Dans cette enquête psychologique, le lecteur sait depuis le début que Stephan est défiguré à la suite d’une brûlure. Une casserole d’eau brûlante, censée préparer un thé, circule comme un danger permanent tout au long du premier acte qui se termine par « un cri épouvantable qui déchire l’univers », le cri d’un bébé dans le berceau.

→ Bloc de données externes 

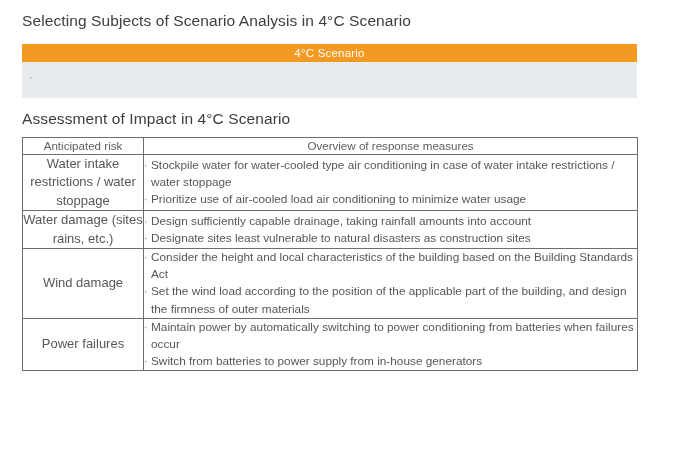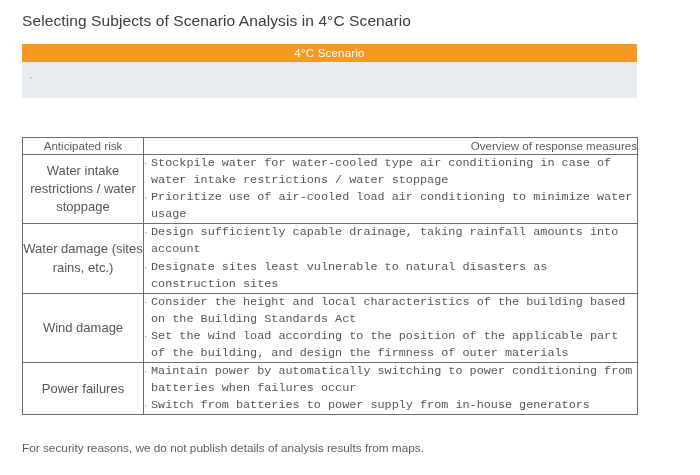--- a/index.html
+++ b/index.html
@@ -92,21 +92,21 @@
     padding: 0;
     margin-top: 48px;
   }
   .col-risk { width: 121px; }
   .col-measures { width: 494px; }
 
   .hdr-cell {
     font-size: 11.6px;
     color: #5d5e62;
     padding: 3px 6px 3px 6px;
-    text-align: right;
+    text-align: center;
     height: 16px;
     line-height: 1.2;
   }
   .hdr-risk { text-align: center; }
 
   .risk-cell {
     font-size: 13px;
     color: #56575b;
     text-align: center;
     line-height: 1.42;
@@ -122,21 +122,21 @@
     display: flex;
     align-items: flex-start;
   }
   .measures-cell .bullet-mark {
     width: 7px;
     flex: 0 0 7px;
     color: #8a8a8a;
     font-size: 10.5px;
     line-height: 1.55;
   }
-  .measures-cell .bullet-text { flex: 1 1 auto; font-family: Liberation Mono, monospace; }
+  .measures-cell .bullet-text { flex: 1 1 auto; }
 
   
   .footnote {
     position: absolute;
     left: 22px;
     top: 441px;
     font-size: 11.8px;
     color: #5d5e62;
     white-space: nowrap;
   }
@@ -151,20 +151,21 @@
   <div class="scenario-band">
     <span>4°C Scenario</span>
   </div>
 
   <div class="scenario-body">
     <div class="bullet-row">
       <span class="bullet-mark">·</span>
     </div>
   </div>
 
+  <div class="section-title" id="title-2">Assessment of Impact in 4°C Scenario</div>
 
   <table class="risk-table">
     <colgroup>
       <col class="col-risk">
       <col class="col-measures">
     </colgroup>
     <thead>
       <tr>
         <th class="hdr-cell hdr-risk">Anticipated risk</th>
         <th class="hdr-cell">Overview of response measures</th>
@@ -223,15 +224,14 @@
           </div>
           <div class="bullet-row">
             <span class="bullet-mark">·</span>
             <span class="bullet-text">Switch from batteries to power supply from in-house generators</span>
           </div>
         </td>
       </tr>
     </tbody>
   </table>
 
-  <div class="footnote">For security reasons, we do not publish details of analysis results from maps.</div>
 
 </div>
 
 </body></html>

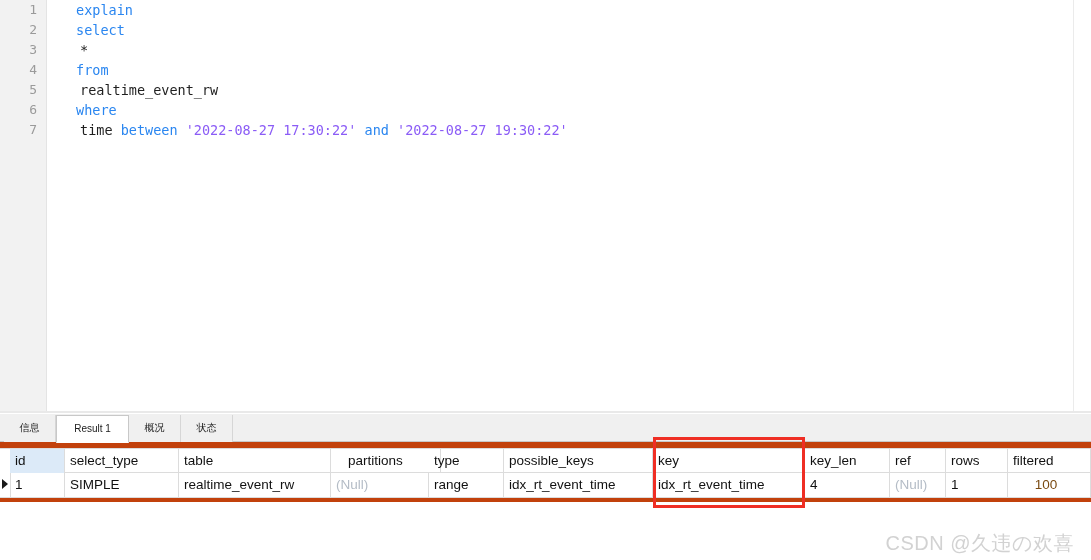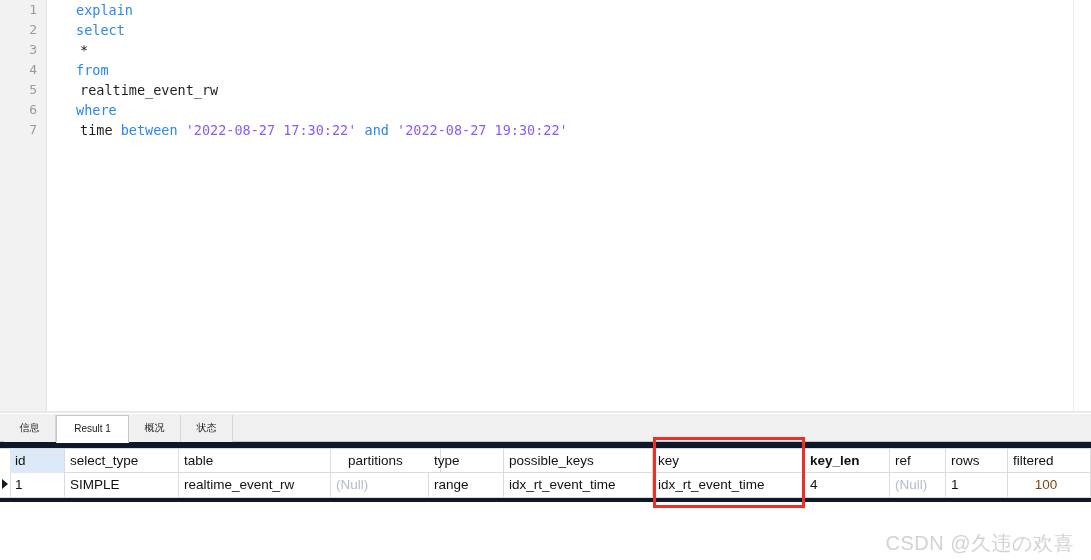--- a/index.html
+++ b/index.html
@@ -115,21 +115,21 @@
     height: 28px;
     z-index: 3;
   }
 
   
   #grid {
     position: absolute;
     left: 0; top: 442px;
     width: 1091px;
     height: 60px;
-    background: #0f172a;
+    background: #c2410c;
   }
   .gridrow {
     position: absolute;
     left: 0;
     width: 1091px;
     height: 25px;
     box-sizing: border-box;
   }
   #hdrrow {
     top: 6px;
@@ -238,21 +238,21 @@
 <div id="grid">
   <div class="gridrow" id="hdrrow">
     <div class="rowhdr"></div>
   <div class="cell idhl" style="left: 10px; width: 55px;">id</div>
       <div class="cell" style="left: 65px; width: 114px;">select_type</div>
       <div class="cell" style="left: 179px; width: 152px;">table</div>
       <div class="cell" style="left: 343px; width: 98px;">partitions</div>
       <div class="cell" style="left: 429px; width: 75px;">type</div>
       <div class="cell" style="left: 504px; width: 149px;">possible_keys</div>
       <div class="cell" style="left: 653px; width: 152px;">key</div>
-      <div class="cell" style="left: 805px; width: 85px; font-weight: bold;">key_len</div>
+      <div class="cell" style="left: 805px; width: 85px;">key_len</div>
       <div class="cell" style="left: 890px; width: 56px;">ref</div>
       <div class="cell" style="left: 946px; width: 62px;">rows</div>
       <div class="cell" style="left: 1008px; width: 83px;">filtered</div>
     </div>
   <div class="gridrow" id="datarow">
     <div class="rowhdr"></div>
   <div class="cell" style="left: 10px; width: 55px;">1</div>
       <div class="cell" style="left: 65px; width: 114px;">SIMPLE</div>
       <div class="cell" style="left: 179px; width: 152px;">realtime_event_rw</div>
       <div class="cell nullv" style="left: 331px; width: 98px;">(Null)</div>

Ce qui est assez magistral dans la proposition de Rasmus Lindberg, c’est la construction de sa pièce. Les trois couples cohabitent dans le même espace mais pas dans le même temps, ils ne sont pas pour autant des fantômes, ce sont des êtres bien en chair. Le dialogue passe d’un couple à l’autre par un rebond permanent dans les prises de parole qui s’entremêlent, se croisent, se chevauchent. Par le biais d’un mot, d’une action, d’une musique, d’une danse ou d’un objet, la parole traverse les époques. Parfois les personnages vont jusqu’à prononcer les mêmes phrases, avec une signification différente. L’auteur crée là une œuvre polyphonique très musicale et virtuose, qui doit exiger de la part des acteurs qui portent la pièce une très grande précision rythmique. Les trois univers parallèles vont devenir de plus en plus poreux, comme si les personnages sentaient la présence des ascendants ou des descendants. Car il s’agit de reconstituer le puzzle du drame, chacun des personnes n’ayant qu’un petit bout de la vérité, ou qu’une part du mensonge. Comme le dit Caroline : « on s’aperçoit souvent que la différence est très grande entre ce qu’il s’est réellement passé et ce qu’on pense qu’il s’est passé. » Il manque à chacun une pièce du puzzle, qui va se concrétiser par une lettre écrite par Kristin, la grand-mère, juste avant son suicide, une lettre cachée derrière un tableau, et tombée de sa cachette après quatre-vingts ans d’attente. Et un instant, tous, morts et vivants, seront dans le même espace-temps, pour se parler et cicatriser les blessures du passé.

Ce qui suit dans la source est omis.